Required Technical Skills & Expertise
-
Minimum 8 years of practical experience conducting performance, load, and scalability testing for complex, high-volume or enterprise-grade systems.
-
Deep hands-on knowledge of a variety of performance testing tools such as JMeter, k6, Gatling, Locust, LoadRunner Enterprise, NeoLoad, or BlazeMeter.
-
Strong scripting and automation capabilities in languages like Python, JavaScript/TypeScript, or Groovy.
-
Solid understanding of distributed system design, including microservices architectures, API-driven systems, message queues, asynchronous workflows, and event-based processing.
-
Proficiency with profiling and diagnostic utilities such as YourKit, JProfiler, VisualVM, Chrome DevTools, perf, and flame graphs.
-
Ability to analyze and interpret data from APM platforms (Datadog, New Relic, Dynatrace, AppDynamics) and system monitoring tools (Grafana, Prometheus, CloudWatch).
-
Strong foundation in networking and infrastructure concepts: TCP/IP, HTTP/2, caching models, CDN behavior, load balancing techniques, and service mesh patterns.
-
Experience defining SLAs, SLOs, and performance benchmarks, and integrating them into CI/CD workflows as enforceable quality gates.
-
Excellent analytical skills with the ability to distill high-volume telemetry into actionable insights, meaningful stories, and accurate capacity predictions.
-
Confident working with Git-based workflows and CI/CD platforms such as Jenkins, GitHub Actions, GitLab CI, or CircleCI.
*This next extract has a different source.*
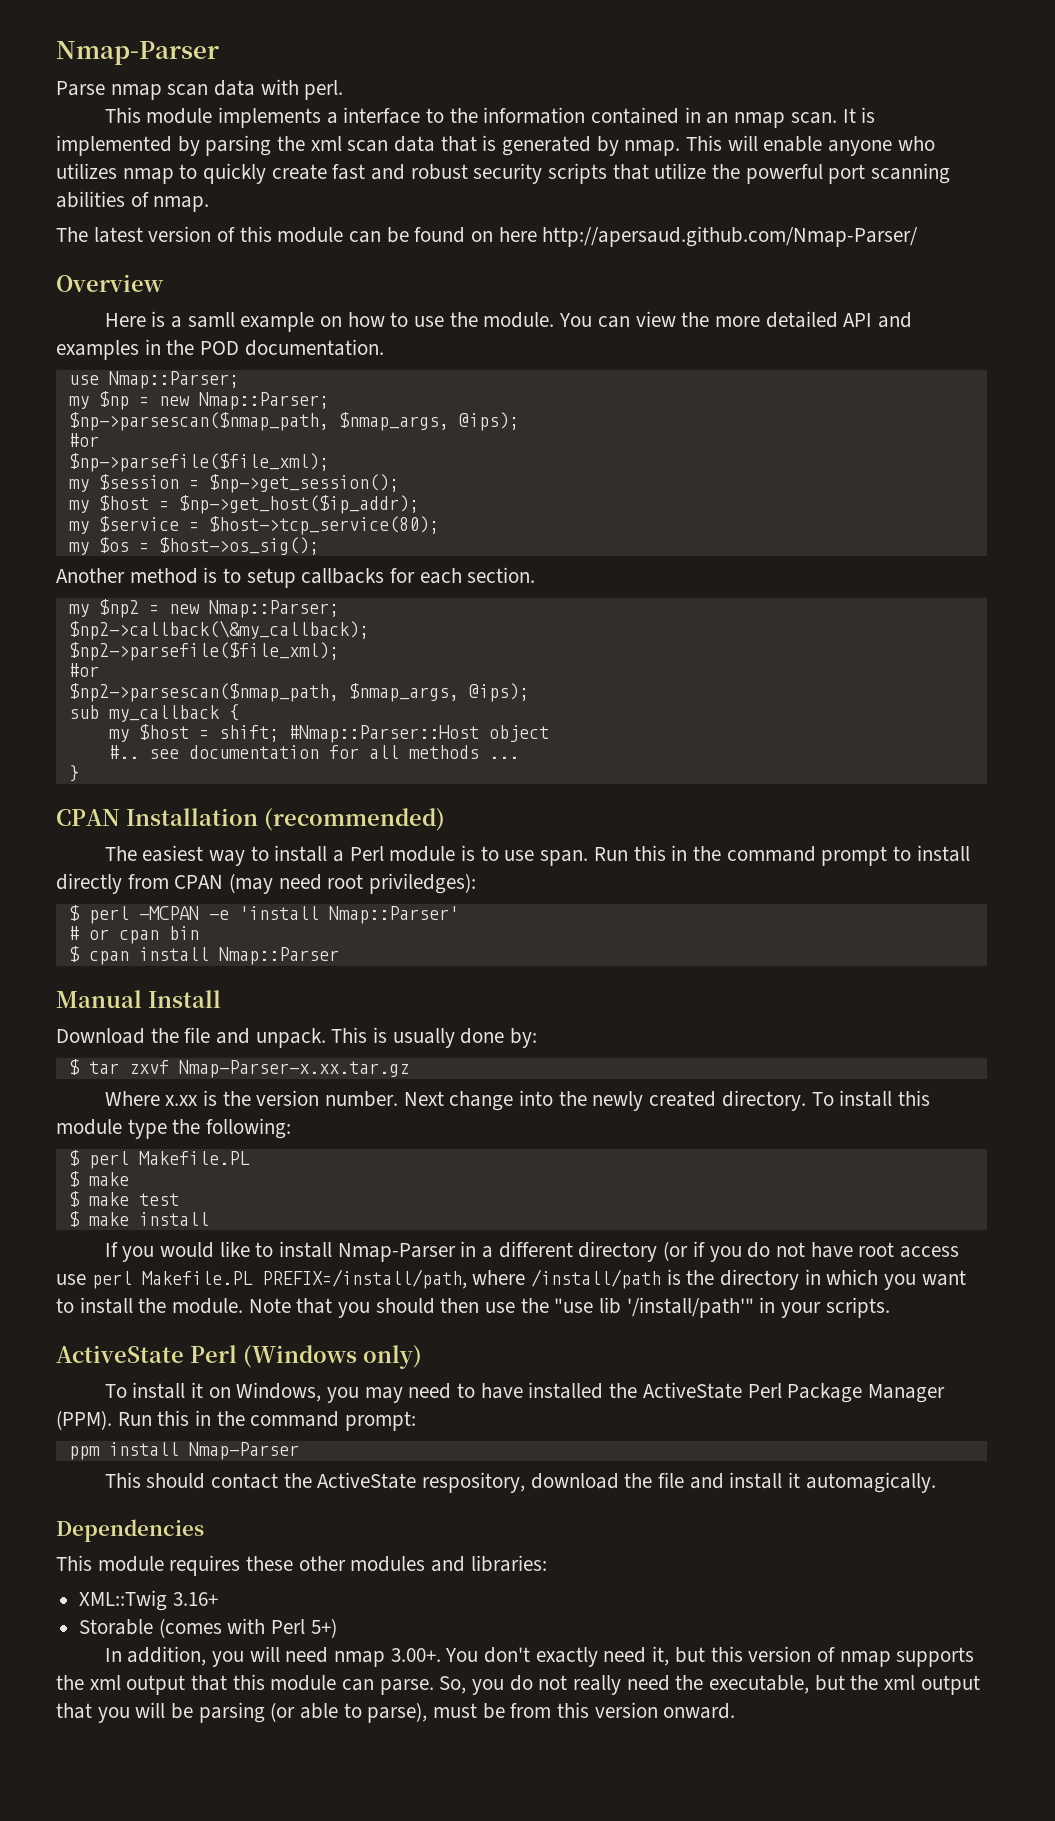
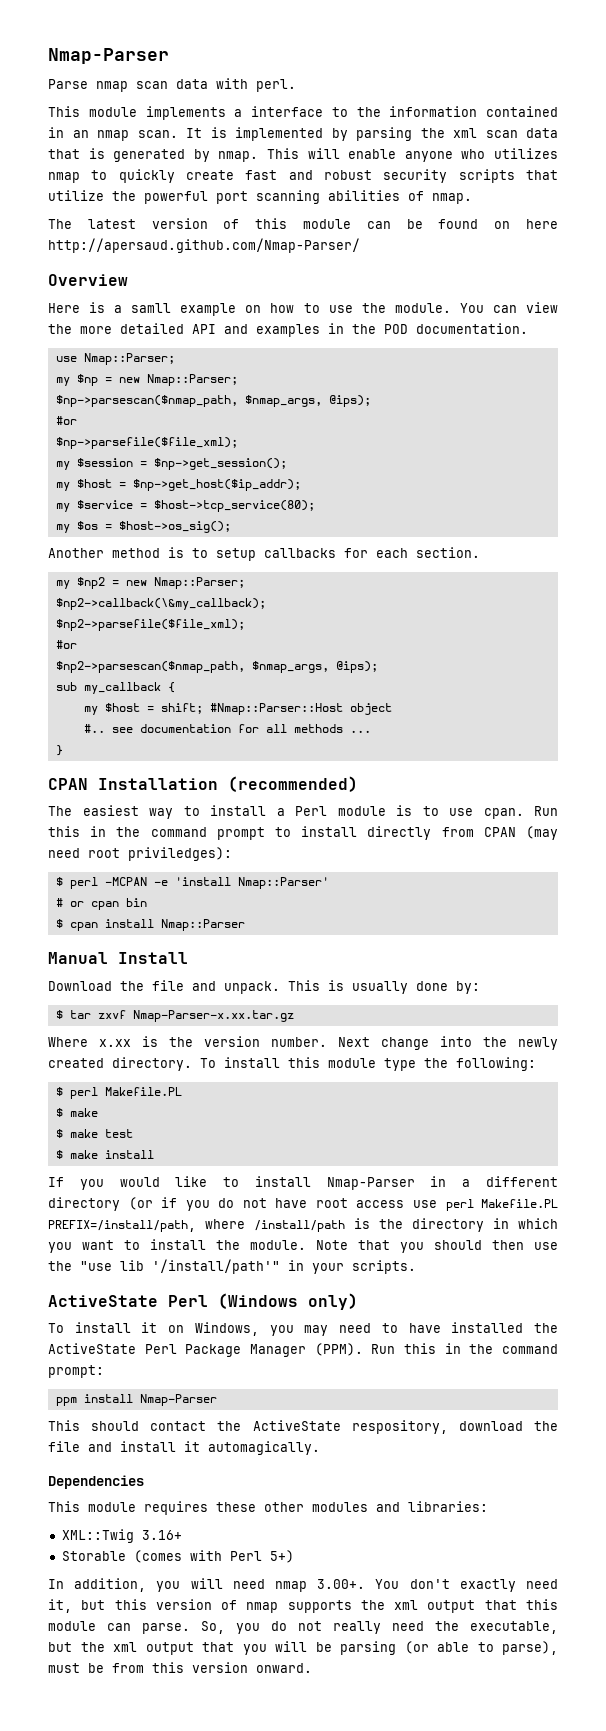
[540,850,589,866] span. -> [483,808,524,819] cpan.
Preferred / Bonus Qualifications
-
Experience executing performance testing within cloud-native or containerized environments (Kubernetes, Docker, AWS Fargate, GCP GKE).
-
Knowledge of chaos engineering or resilience testing tools like Gremlin, Litmus, or ChaosMesh.
-
Familiarity with database query optimization and performance tuning for PostgreSQL, MySQL, Redis, or MongoDB.
-
Understanding of API gateway performance patterns (Kong, NGINX, AWS API Gateway).
-
Background in designing, maintaining, or evolving enterprise-scale performance testing frameworks or internal test platforms.
-
Contributions to internal or open-source performance engineering playbooks, guidelines, or tooling.
What Success Looks Like
-
A Performance Testing Runbook that becomes the definitive reference for all future load, stress, and scalability assessments across the organization.
-
Fully automated performance baselines integrated into build and release pipelines, providing continuous insights.
-
Clear, organization-wide visibility into bottlenecks, regression trends, capacity thresholds, and system hotspots.
-
A mature, data-driven performance culture where every release is validated, measured, and continuously optimized.
-
Actionable, evidence-backed recommendations that directly enhance system architecture, product reliability, and engineering quality.
Benefits
Work Tools
-
High-performance Mac workstations plus any additional equipment needed to maximize productivity.
-
Collaboration tools including Google Workspace (Chat, Gmail, Drive), Confluence, Jira, and GitLab.
Professional Development
-
Access to advanced training programs and industry conferences.
-
A strong internal culture of knowledge sharing and cross-team learning.
Additional Perks
-
Comprehensive medical, dental, and optical insurance coverage for employees and their dependents.
-
Flexible working hours tailored to individual schedules and team needs.
-
No formal dress code.
-
A modern, comfortable office environment designed for focused and collaborative work.